**Records shown:**

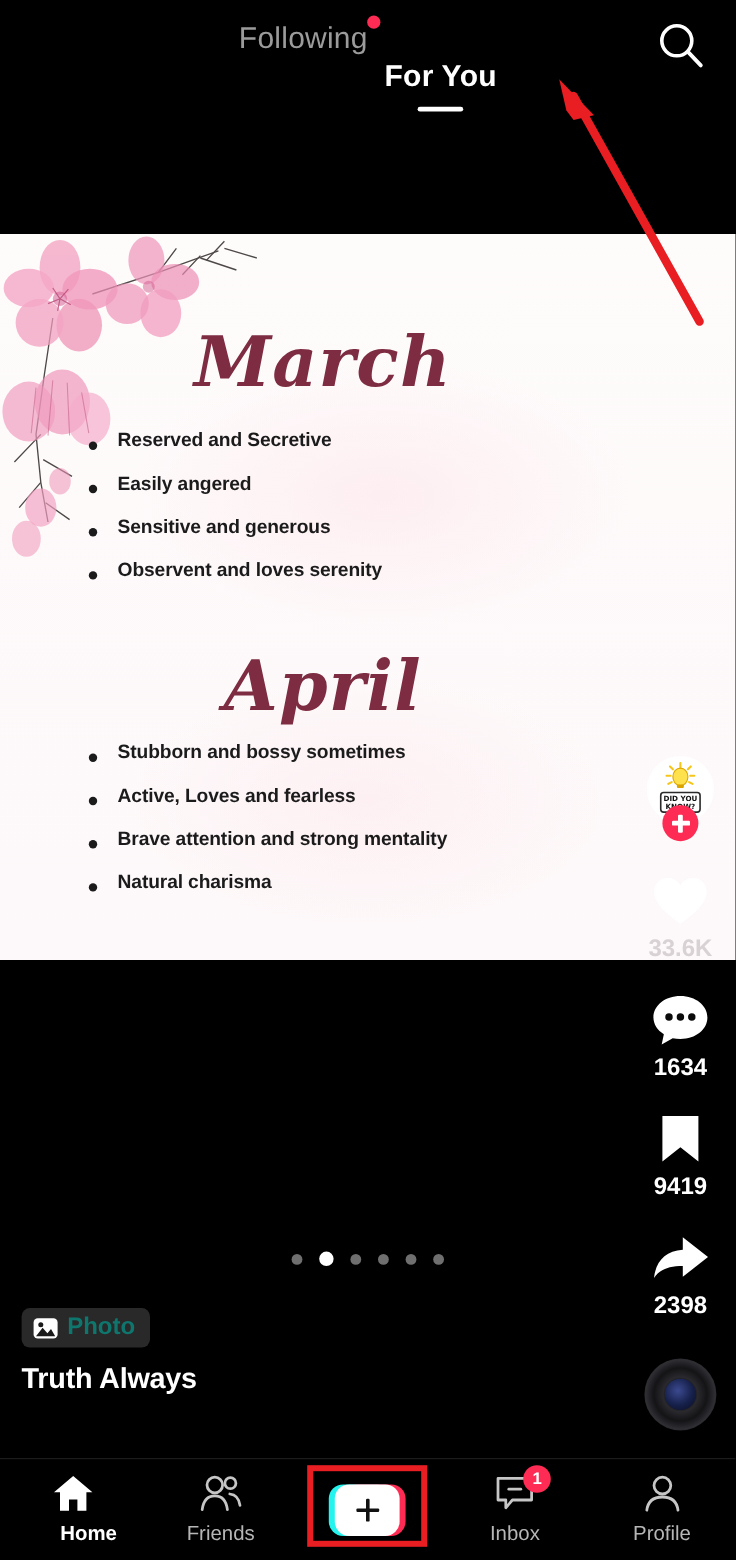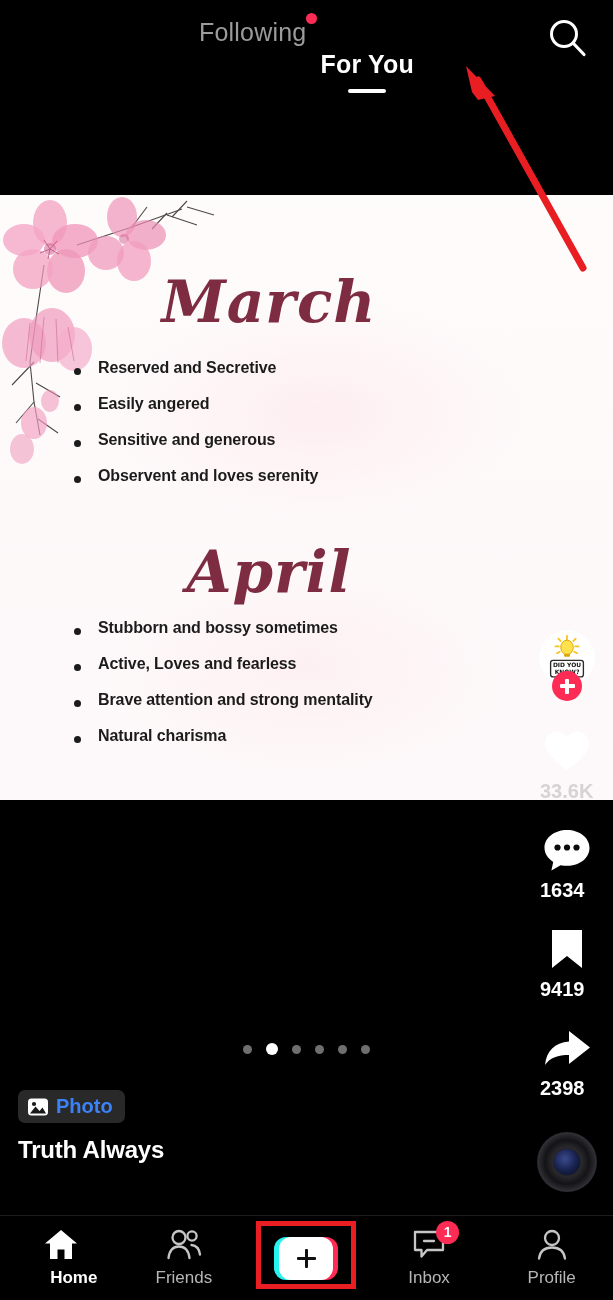"33.6K" .action { align-items: none -> center }
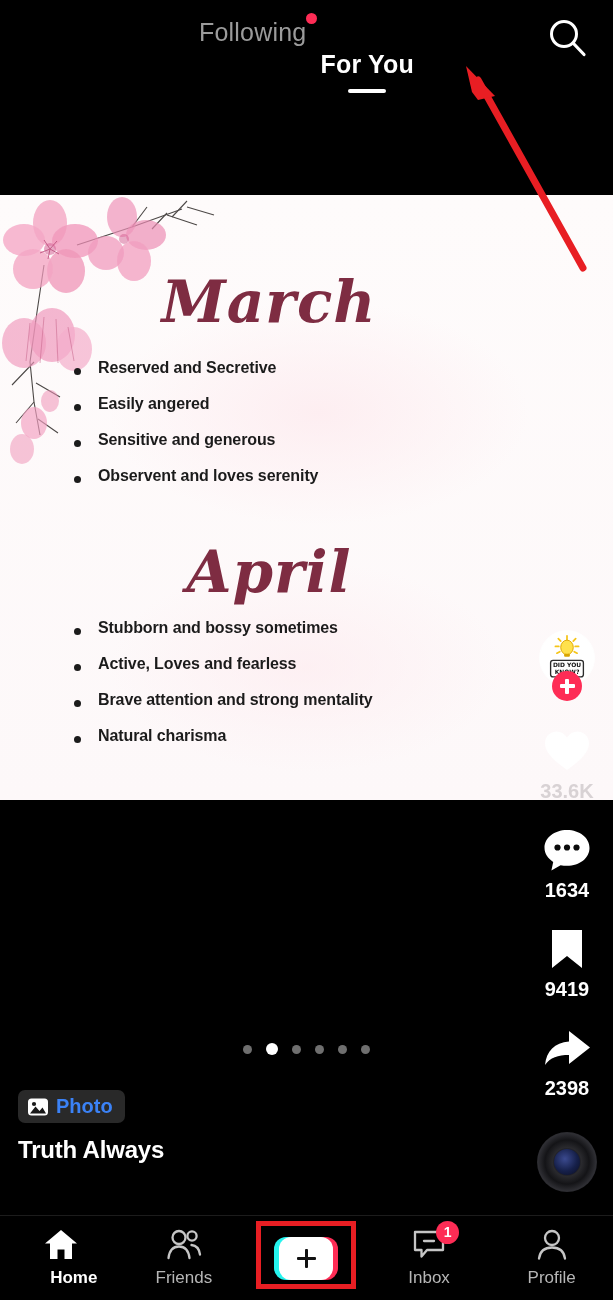"Photo" .photo-badge span { color: #3b82f6 -> #0f766e }
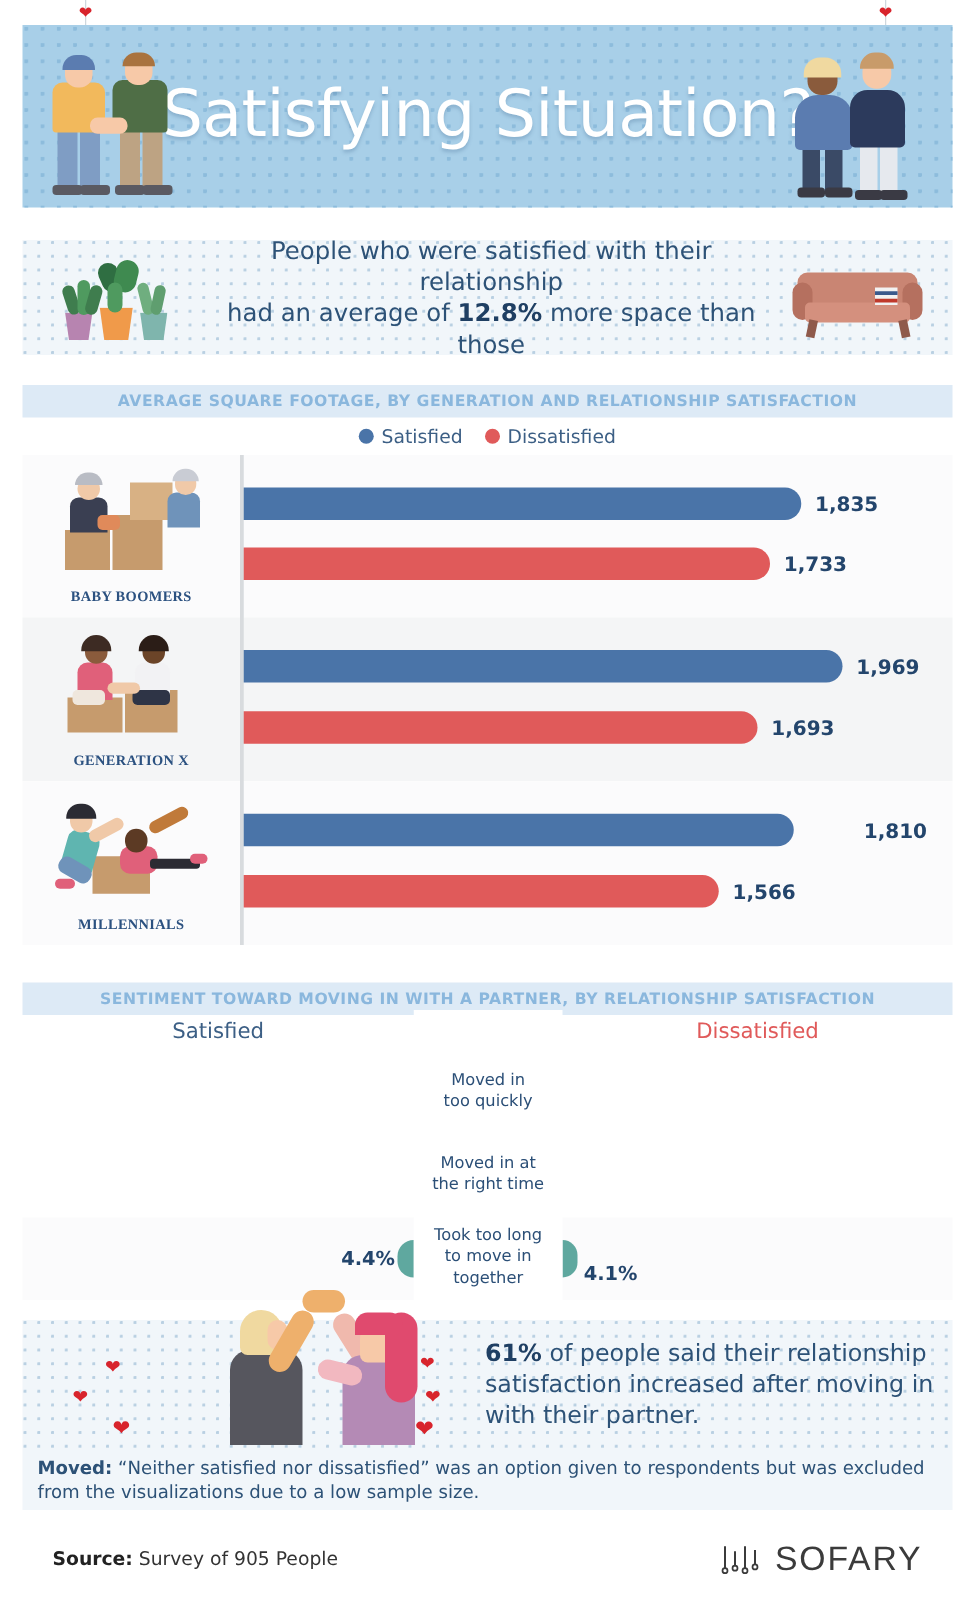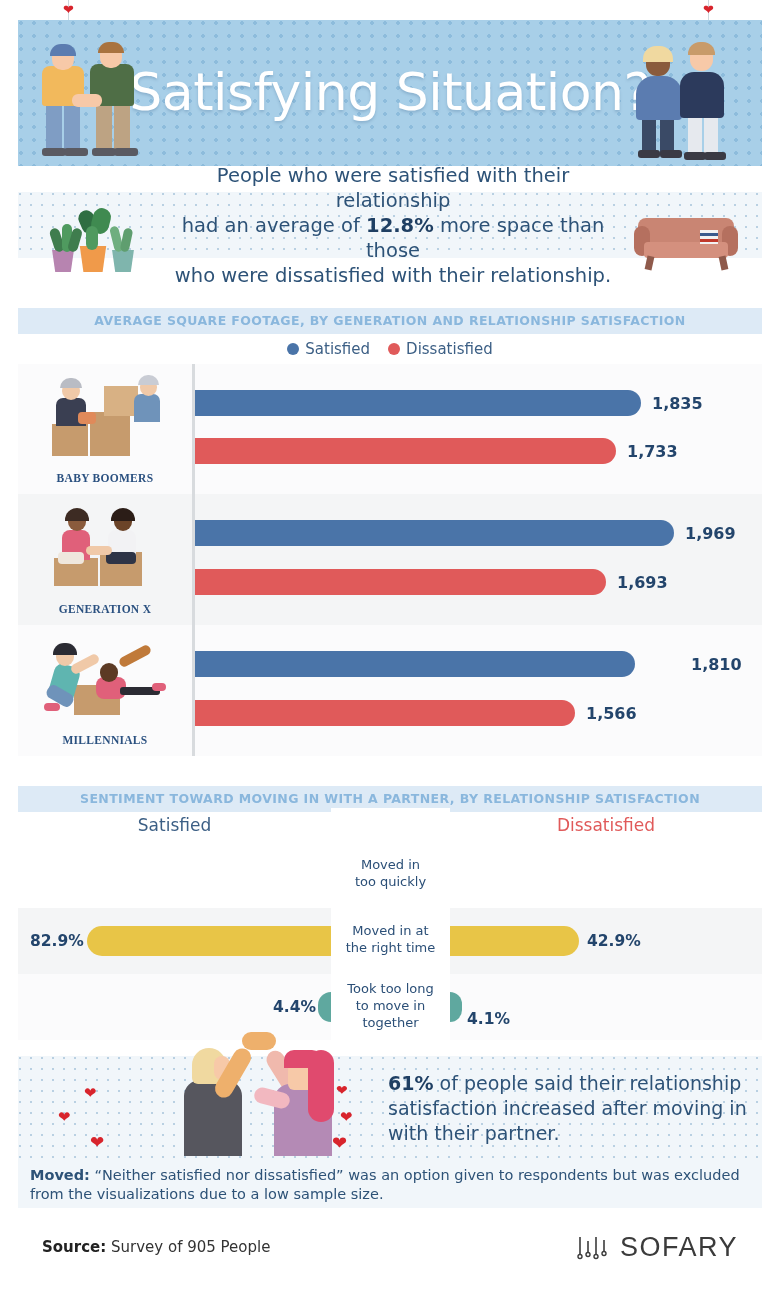"People who were satisfied with" #subtitle-band { height: 66px -> 92px }
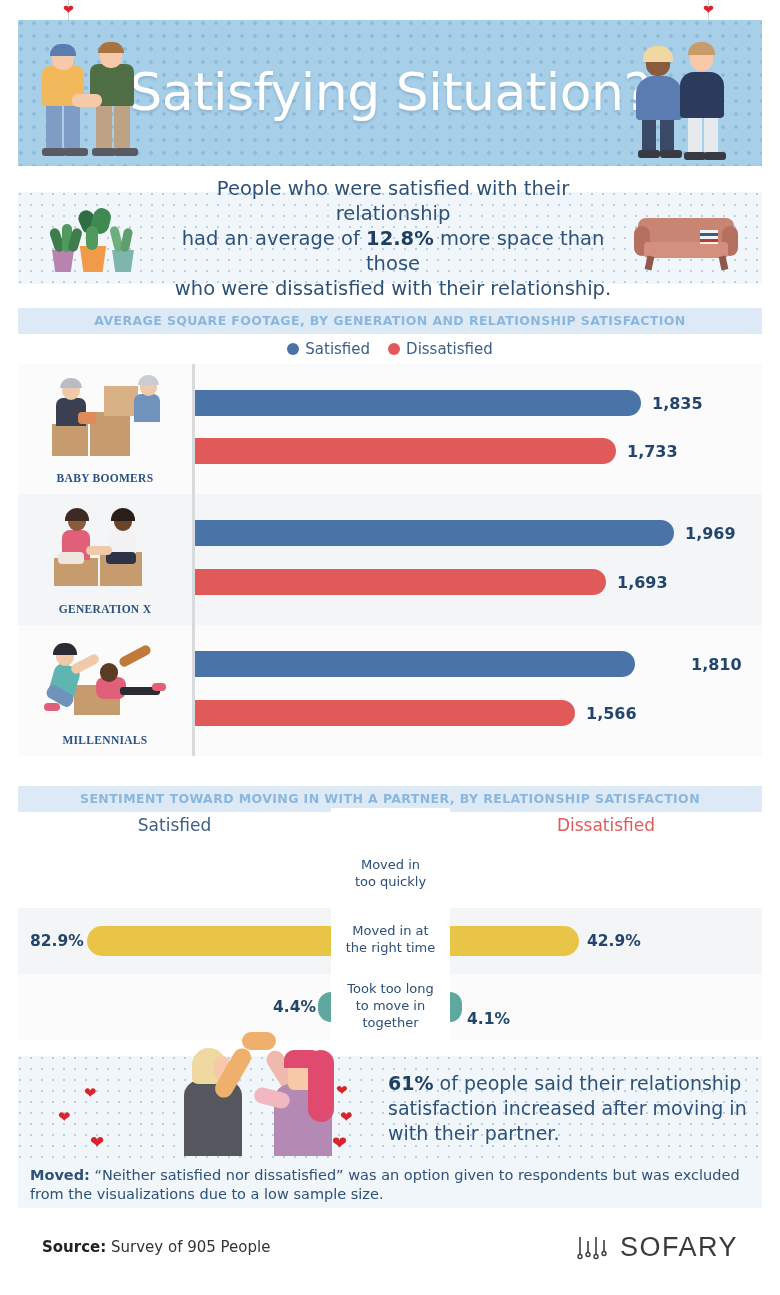"who were dissatisfied with their" span { html: <span>who were dissatisfied with their relationship.</span> -> none }
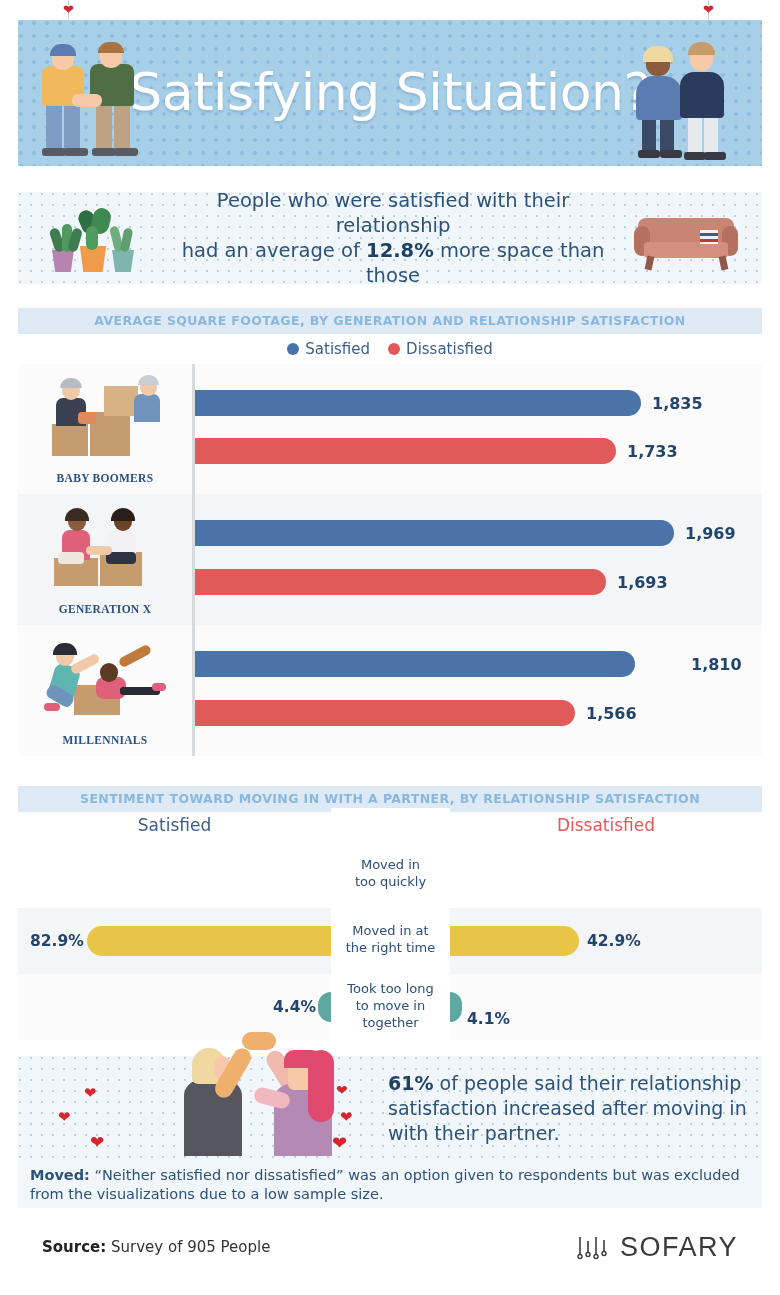"82.9%" div.trow { html: <div> <div></div> <div>82.9%</div> <div></div> <div>42.9%</div> </div> -> none }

**Task goal:** Each entry needs to be retyped exactly; the pictures stay out.

**Result of the exercise:**
"33.6K" .action { align-items: none -> center }
"Photo" .photo-badge span { color: #3b82f6 -> #0f766e }
"People who were satisfied with" #subtitle-band { height: 66px -> 92px }
"who were dissatisfied with their" span { html: <span>who were dissatisfied with their relationship.</span> -> none }
"82.9%" div.trow { html: <div> <div></div> <div>82.9%</div> <div></div> <div>42.9%</div> </div> -> none }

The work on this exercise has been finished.